--- START ---

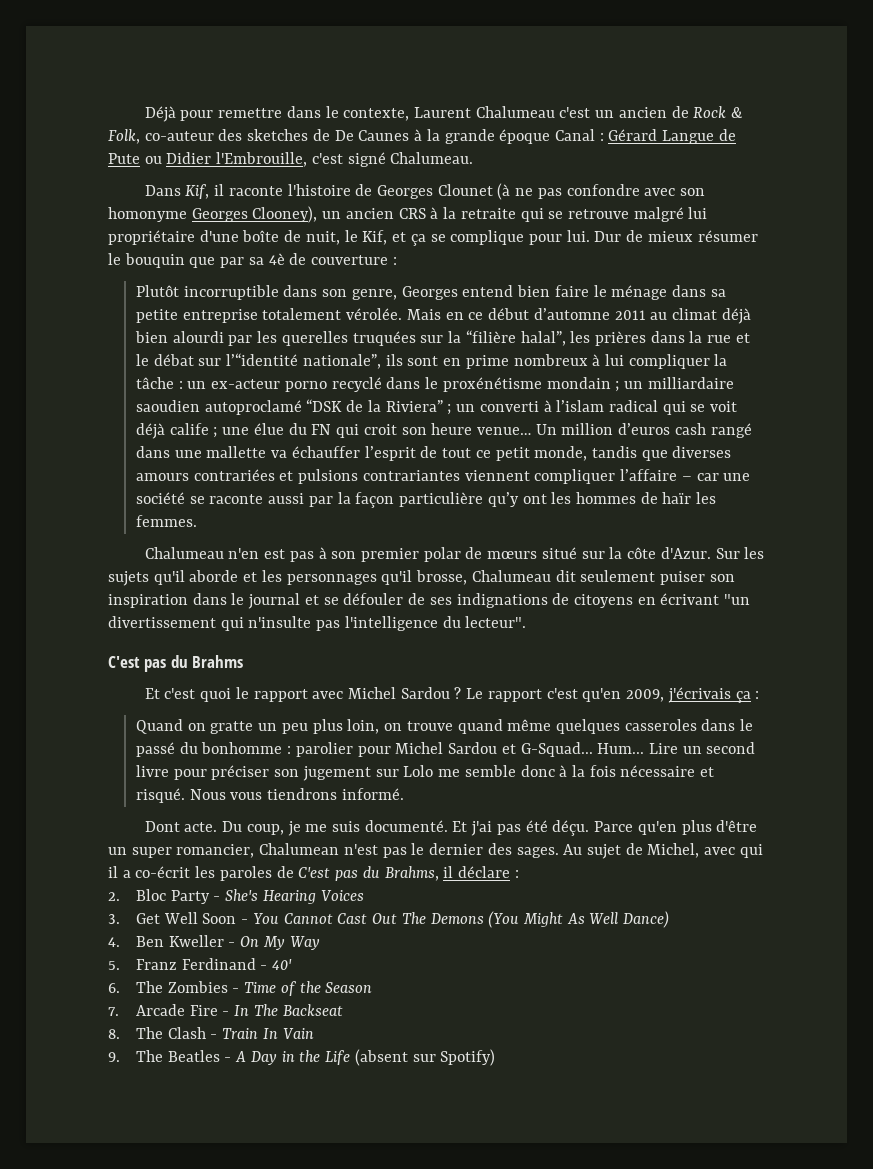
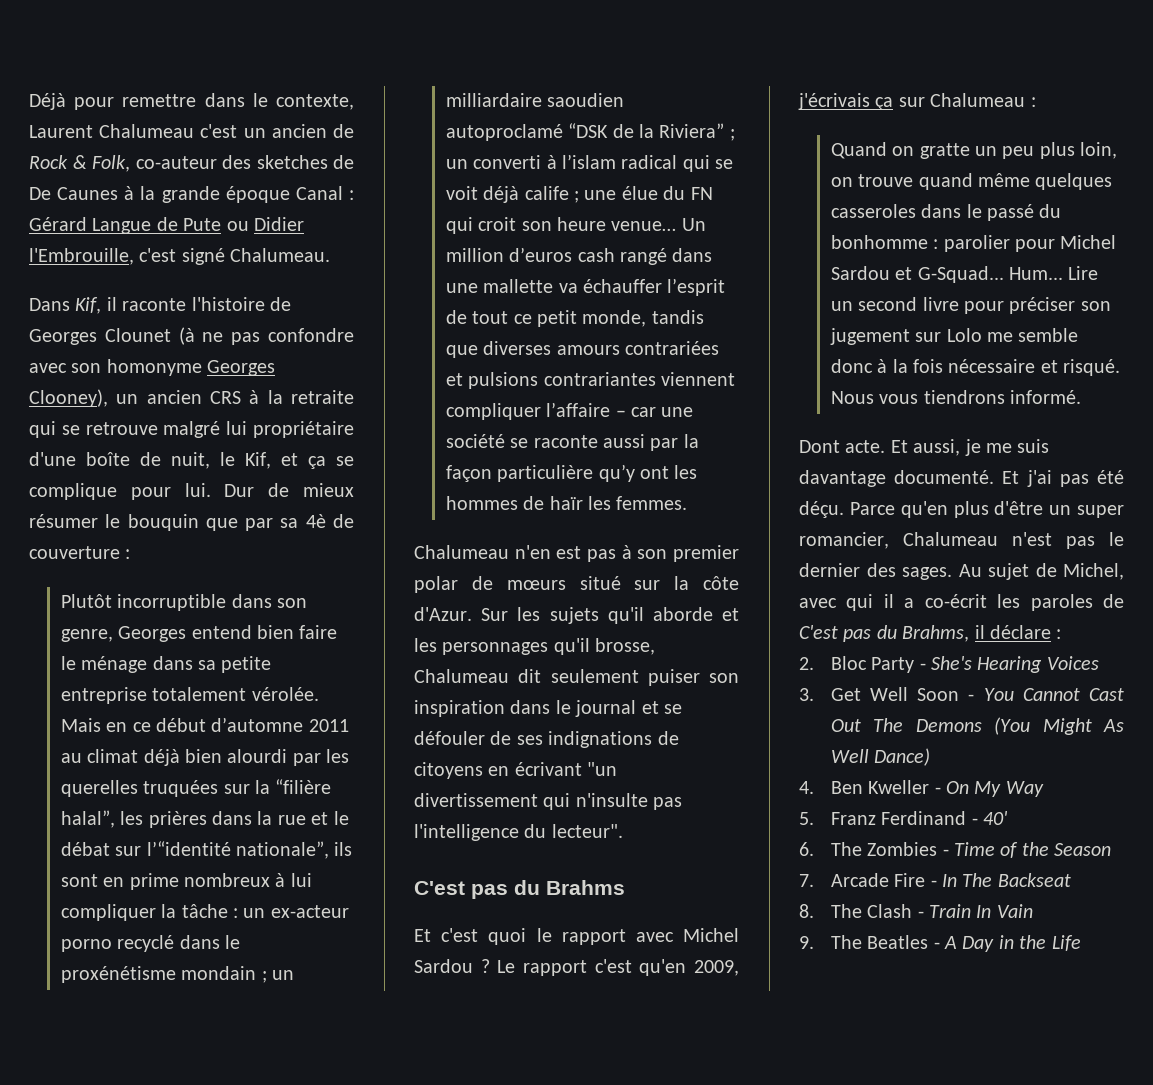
(751, 697) none -> [898,93,1026,107] sur Chalumeau
[222,821,284,835] Du coup, -> [890,439,961,456] Et aussi,
(361, 826) none -> [799,470,886,487] davantage
[259,843,340,855] Chalumean -> [903,532,998,546] Chalumeau
[354,1049,496,1066] (absent sur Spotify) -> (1081, 943) none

--- END ---

- **WHAT TO PRODUCE**: Repeat the data exactly, without the pictures.

- **SOLUTION FOR THIS TASK**:
(751, 697) none -> [898,93,1026,107] sur Chalumeau
[222,821,284,835] Du coup, -> [890,439,961,456] Et aussi,
(361, 826) none -> [799,470,886,487] davantage
[259,843,340,855] Chalumean -> [903,532,998,546] Chalumeau
[354,1049,496,1066] (absent sur Spotify) -> (1081, 943) none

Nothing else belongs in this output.